▸ **Problem description**: Look for the word "sata" in the entries and copy every line where it shows up.

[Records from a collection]
══════════

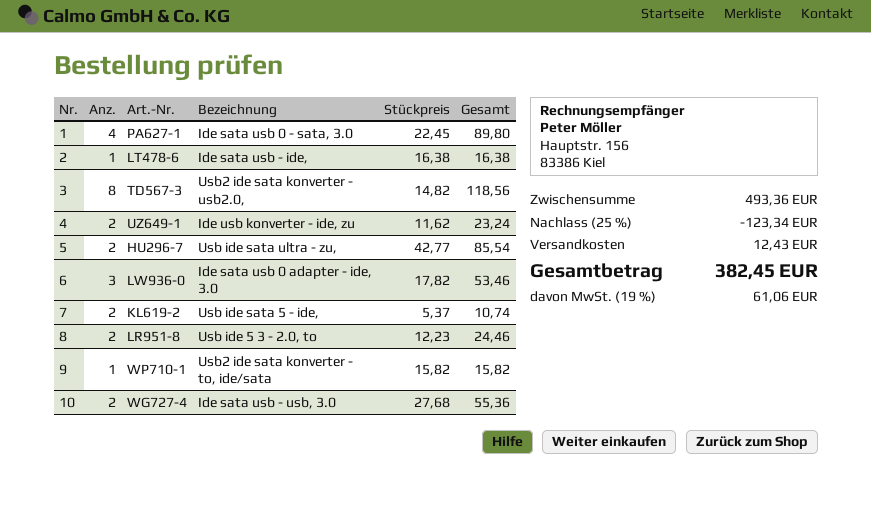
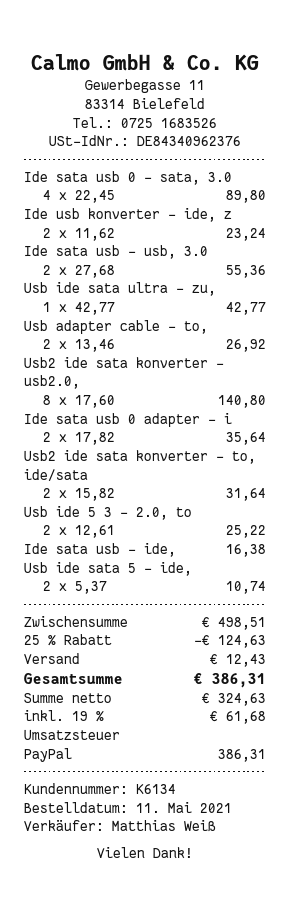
Usb2 ide sata konverter - usb2.0,: 8 x 14.82 = 118.56 -> 8 x 17.60 = 140.80
Usb ide sata ultra - zu,: 2 x 42.77 = 85.54 -> 1 x 42.77 = 42.77
Ide sata usb 0 adapter - ide, 3.0: 3 x 17.82 = 53.46 -> 2 x 17.82 = 35.64
Usb ide 5 3 - 2.0, to: 2 x 12.23 = 24.46 -> 2 x 12.61 = 25.22
Usb2 ide sata konverter - to, ide/sata: 1 x 15.82 = 15.82 -> 2 x 15.82 = 31.64
Usb adapter cable - to,: none -> 2 x 13.46 = 26.92
subtotal: 493.36 -> 498.51
discount: 25% = 123.34 -> 25% = 124.63
tax: 19% = 61.06 -> 19% = 61.68
total: 382.45 -> 386.31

══════════

▸ **Solution for this exercise**:
Usb2 ide sata konverter - usb2.0,: 8 x 14.82 = 118.56 -> 8 x 17.60 = 140.80
Usb ide sata ultra - zu,: 2 x 42.77 = 85.54 -> 1 x 42.77 = 42.77
Ide sata usb 0 adapter - ide, 3.0: 3 x 17.82 = 53.46 -> 2 x 17.82 = 35.64
Usb2 ide sata konverter - to, ide/sata: 1 x 15.82 = 15.82 -> 2 x 15.82 = 31.64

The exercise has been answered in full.